You’ve probably heard that iron is essential for good health. This is true! In fact, low iron levels have been associated with a number of unpleasant health effects. However, iron is also one of those “too much of a good thing” things! Too-high iron levels can also negatively affect your health. So what’s the right balance? Keep reading to learn about the benefits of iron, and how eating an iron-rich diet can help you get enough of this important nutrient.
WHAT IS IRON?
Iron is an essential mineral that is found in red blood cells. Red blood cells transport oxygen to our muscles. Iron is also essential for respiration and energy metabolism.
Our bodies store about 15% of the iron we eat for times when iron intake is inadequate. This keeps our muscles firing on all cylinders, even when our diet isn’t great! Still, adult men ages 19-50 should aim to get 8 mg of iron per day from the foods they eat. And for women ages 19-50, the recommended dietary allowance (RDA) is 18 mg of iron a day.1
6 IRON-RICH FOODS FOR HEALTHY IRON LEVELS
Most people get enough of this important mineral by eating an iron-rich diet that includes these foods:
1. Fortified Cereal Oats
Good old-fashioned oatmeal contains 25 mg of iron per serving.2 We love oatmeal because there’s an endless number of ways to make it. Experiment by adding different ingredients like brown sugar, peanut butter, apples, cinnamon, pumpkin or blueberries.
2. White Beans
Just one cup of white beans contains 21 mg of iron.2 And they make a great, protein-packed addition to soups and stews.
3. Dark Chocolate
Great news! One ounce of dark chocolate contains 3.3 mg of iron.2 If you wanted an excuse to indulge in some chocolate, now you have one! Just be sure to select dark chocolate, since milk chocolate doesn’t have the same health benefits.
Why did Popeye eat spinach? To make his muscles stronger of course! One cup of cooked spinach contains 6.4 mg of iron.2 While the effects of spinach might not be so dramatic in real life, its iron does help your body deliver oxygen to your muscles.
5. Lean Ground Beef
Classic dinner staples like burgers and meatloaf can also help your family get their daily dose of iron. Lean ground beef provides 2 mg of iron per serving.2
6. Canned Clams (Yes, Really!)
They might sound kind of gross, but just 3 oz of canned clams packs 26 mg of iron.2 Talk about an iron-rich food! Try making linguine with clams or add canned clams as a topping on homemade pizza. We swear it’s delicious!

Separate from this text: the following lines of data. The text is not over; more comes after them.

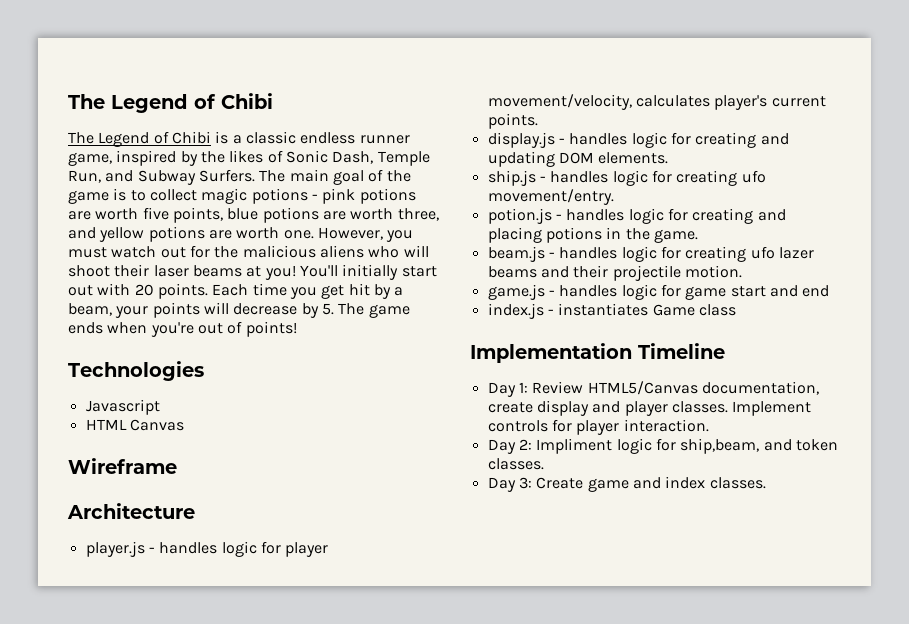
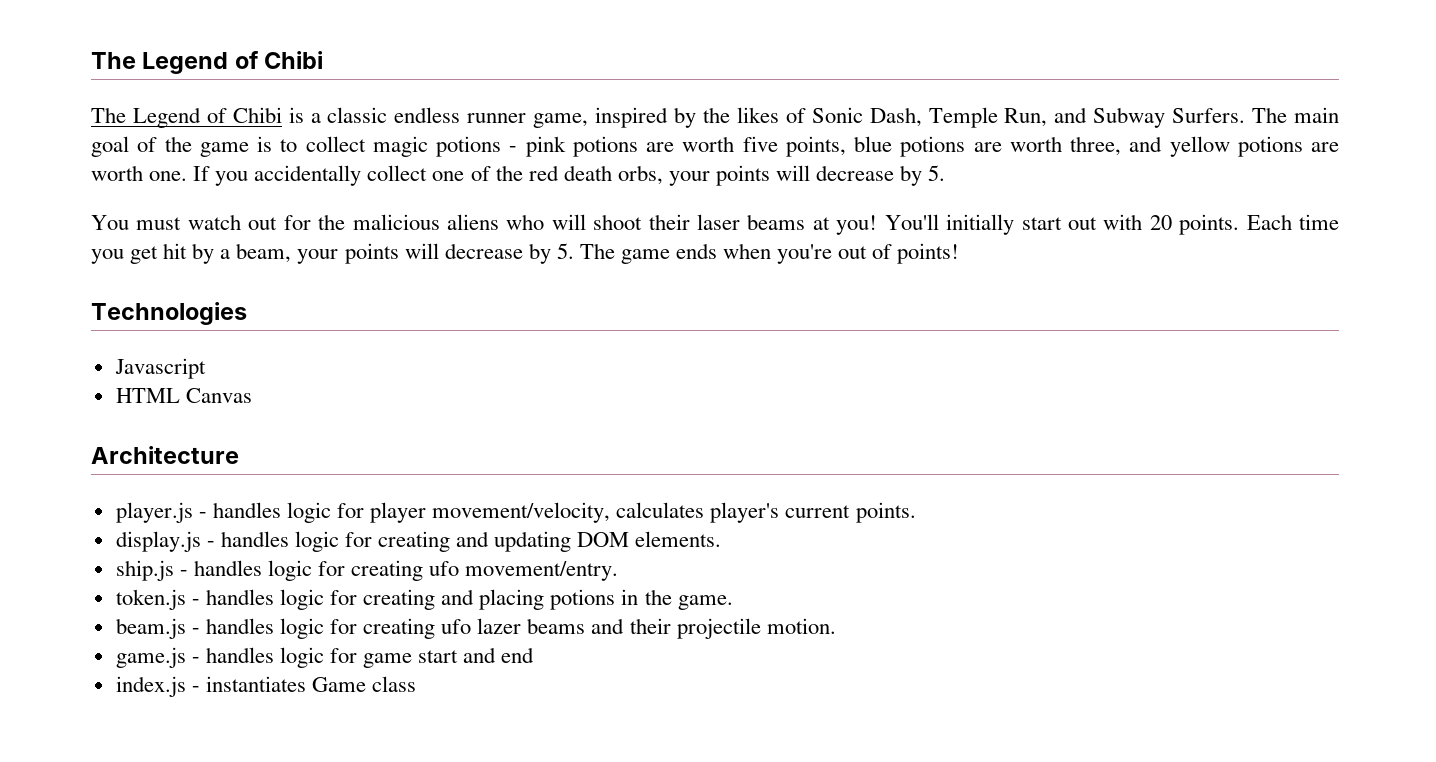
- However, you must watch out for the malicious aliens who will shoot their laser beams at you!
+ If you accidentally collect one of the red death orbs, your points will decrease by 5.
+ You must watch out for the malicious aliens who will shoot their laser beams at you!
- Wireframe
- potion.js - handles logic for creating and placing potions in the game.
+ token.js - handles logic for creating and placing potions in the game.
- Implementation Timeline
- Day 1: Review HTML5/Canvas documentation, create display and player classes. Implement controls for player interaction.
- Day 2: Impliment logic for ship,beam, and token classes.
- Day 3: Create game and index classes.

SHOULD I TAKE AN IRON SUPPLEMENT?
Some people have trouble absorbing iron from the foods they eat, which can lead to an iron deficiency. In that case, talk to your doctor, they may prescribe an iron supplement. But you should ask your doctor before starting an iron supplement. Too much iron can be harmful if you don’t need it.
THE (SURPRISING!) LINK BETWEEN VITAMIN C & IRON
Did you know that vitamin C actually plays an important role in helping your body absorb iron? It’s true! If you consume vitamin C at the same time as iron, it can help your body absorb it. So eat more vitamin C-rich foods like citrus fruits, strawberries and broccoli along with those iron-rich foods. Or, if you want to get more vitamin C into your diet, you might add a vitamin C supplement like vitafusion Power C gummies to your daily routine.
IRON ISN’T FOR EVERYONE
We know that gummy vitamins are extra-appealing to kids. They’re so colorful and they taste like candy! But too much iron can be harmful for kids and adults. That’s why we formulated vitafusion gummies without iron. After all, who can resist those sweet, colorful gummies?!
For expecting moms, the last thing they need is something that makes them feel queasier! Because vitafusion PreNatal and Simply Good Prenatal don’t contain iron, they’re gentle on the stomach. A must during pregnancy. Ask your doctor how much iron you need during pregnancy.
Sure, good iron levels are essential for good health. You can get the iron you need from your diet, especially if you eat your spinach (and canned clams?!). Or ask your doctor if you should take an iron supplement. But don’t overdo it with the iron — too much can be harmful. Always consult your doc!
We love sharing our insights about vitamins and health. But that doesn’t mean it should be a substitute for professional medical advice. For that, you should talk to your doctor!
1 Iron, Fact Sheet for Health Professionals. Office of Dietary Supplements, National Institutes of Health (NIH).
2 United States Department of Agriculture (USDA) Agricultural Research Service, USDA Food Composition Databases.